● DATASET:
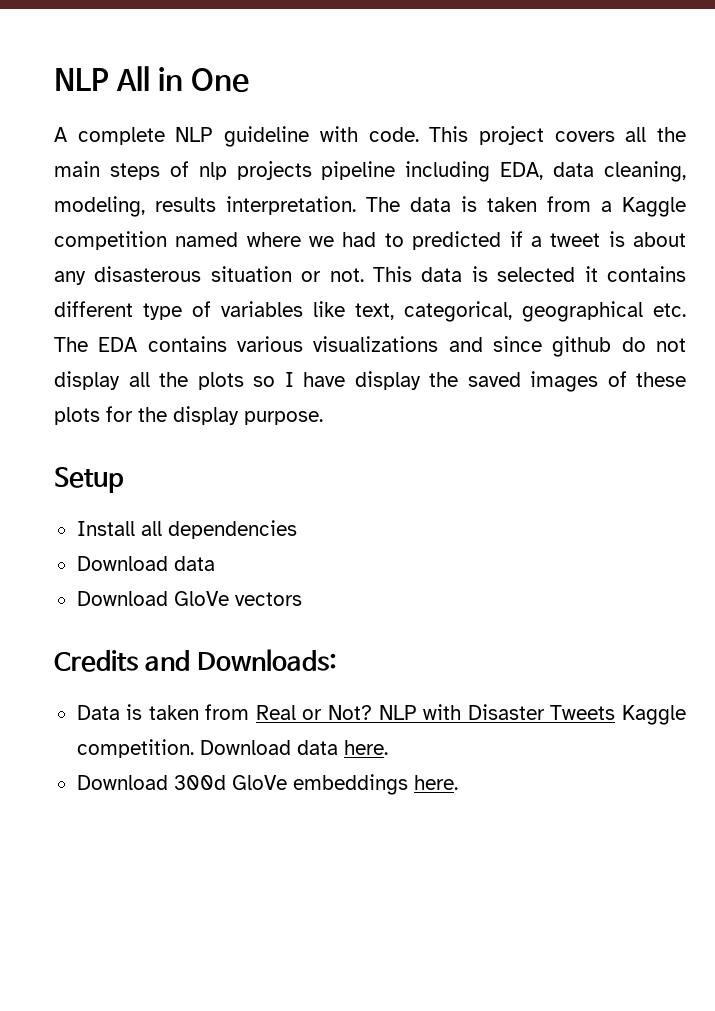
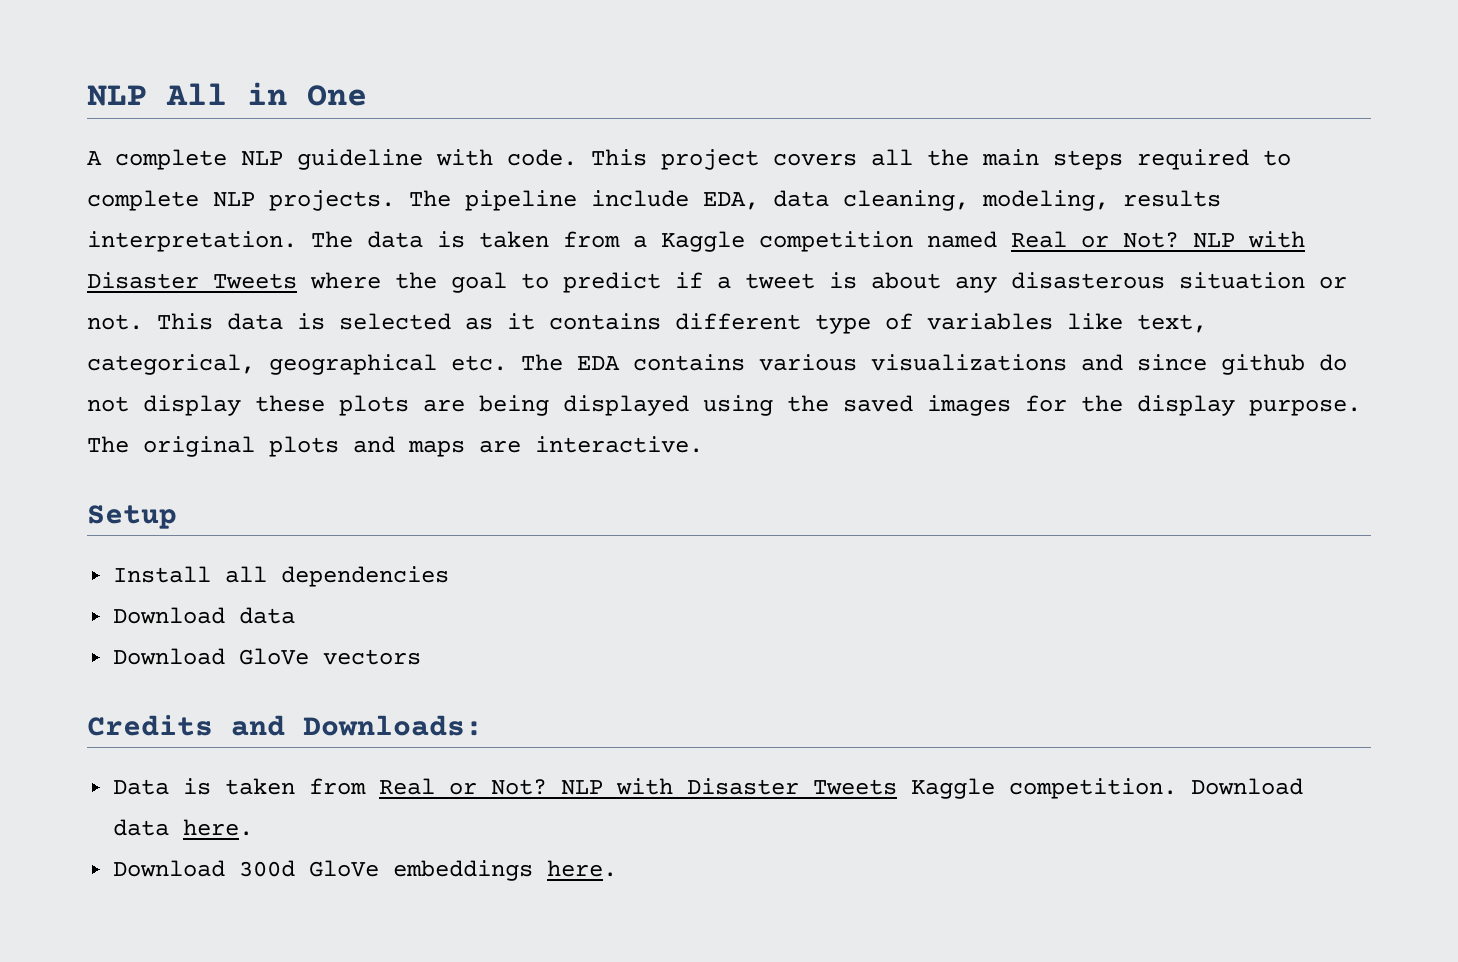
[169,161,491,182] of nlp projects pipeline including -> [1137,149,1291,170] [87,190,689,211] required to complete NLP projects. The pipeline include
[246,231,502,250] where we had to predicted -> [1011,231,1305,248] [87,272,661,293] Real or Not? NLP with Disaster Tweets where the goal to predict
(576, 274) none -> [465,317,493,330] as
[128,371,686,392] [54,406,323,425] all the plots so I have display the saved images of these plots for the display purpose. -> [255,395,1361,416] [87,436,703,457] these plots are being displayed using the saved images for the display purpose. The original plots and maps are interactive.

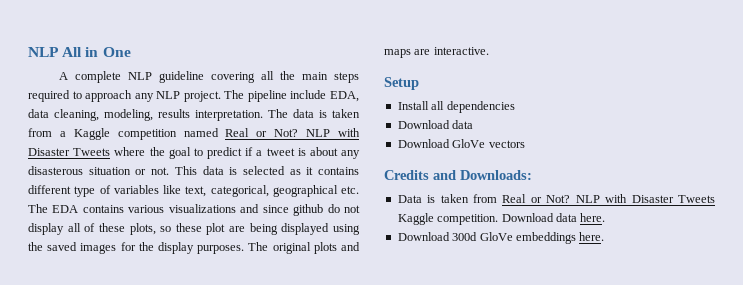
[436,149,857,170] with code. This project covers -> [211,72,256,83] covering
[87,190,395,211] complete NLP projects. -> [85,90,221,102] approach any NLP project.
[255,395,409,416] these plots -> [67,223,226,235] all of these plots, so these plot
[1249,399,1361,416] purpose. -> [197,245,245,254] purposes.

● TRY IT: When you copy the records above, keep every word exact and leave out the pictures they contain.

● EXERCISE RESPONSE:
[169,161,491,182] of nlp projects pipeline including -> [1137,149,1291,170] [87,190,689,211] required to complete NLP projects. The pipeline include
[246,231,502,250] where we had to predicted -> [1011,231,1305,248] [87,272,661,293] Real or Not? NLP with Disaster Tweets where the goal to predict
(576, 274) none -> [465,317,493,330] as
[128,371,686,392] [54,406,323,425] all the plots so I have display the saved images of these plots for the display purpose. -> [255,395,1361,416] [87,436,703,457] these plots are being displayed using the saved images for the display purpose. The original plots and maps are interactive.

[436,149,857,170] with code. This project covers -> [211,72,256,83] covering
[87,190,395,211] complete NLP projects. -> [85,90,221,102] approach any NLP project.
[255,395,409,416] these plots -> [67,223,226,235] all of these plots, so these plot
[1249,399,1361,416] purpose. -> [197,245,245,254] purposes.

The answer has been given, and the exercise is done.